● **What you are asked to do**: Return exactly the lines of the records below, starting at the line that contains "[402,27,931,70] 分类：苏州股票配资公司 查看：172" and ending at the line that contains "[402,2222,916,2265] 分类：配资炒股网官网 查看：162", with both of those lines kept.

● **Available data**:
Content starts
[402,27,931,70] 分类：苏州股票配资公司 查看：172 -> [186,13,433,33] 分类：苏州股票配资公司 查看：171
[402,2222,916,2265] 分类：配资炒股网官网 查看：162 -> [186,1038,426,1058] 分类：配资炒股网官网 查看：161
Content ends
Content starts
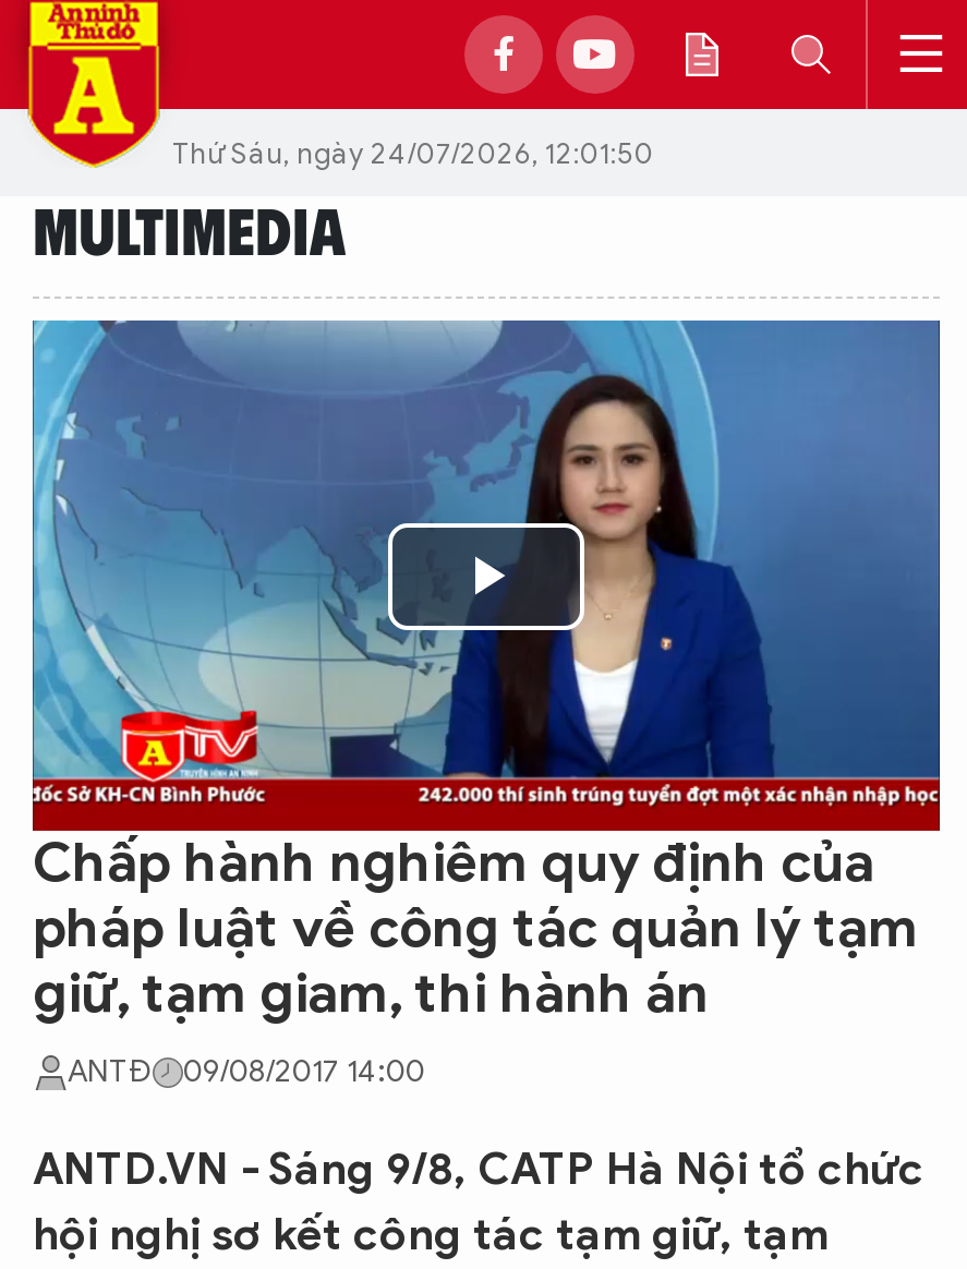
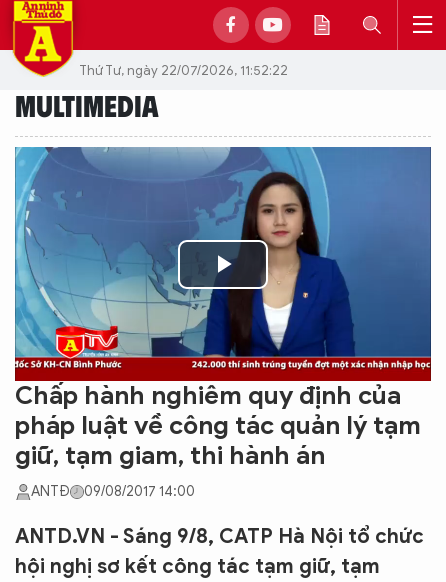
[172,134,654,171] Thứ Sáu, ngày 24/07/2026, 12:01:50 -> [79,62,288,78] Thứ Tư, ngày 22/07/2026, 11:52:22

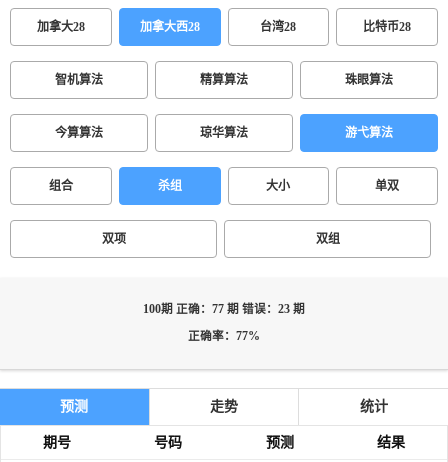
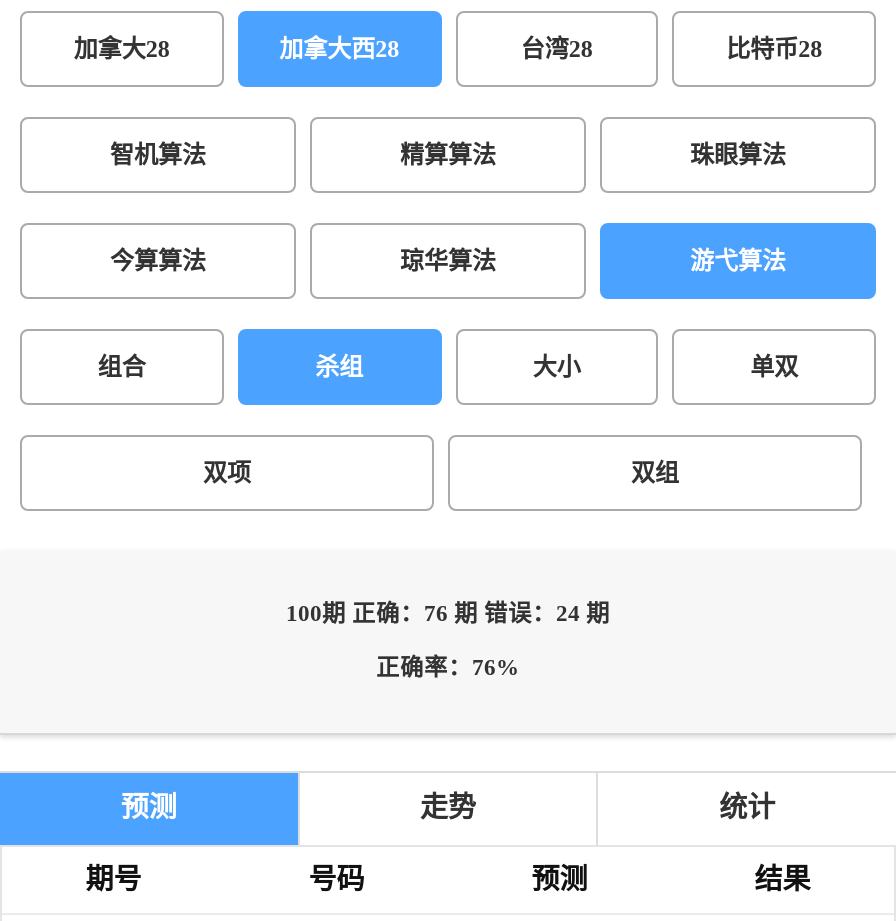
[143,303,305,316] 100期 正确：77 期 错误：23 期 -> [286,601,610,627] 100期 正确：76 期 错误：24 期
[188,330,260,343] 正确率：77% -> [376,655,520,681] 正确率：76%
Content ends
● **Solution to this problem**:
[402,27,931,70] 分类：苏州股票配资公司 查看：172 -> [186,13,433,33] 分类：苏州股票配资公司 查看：171
[402,2222,916,2265] 分类：配资炒股网官网 查看：162 -> [186,1038,426,1058] 分类：配资炒股网官网 查看：161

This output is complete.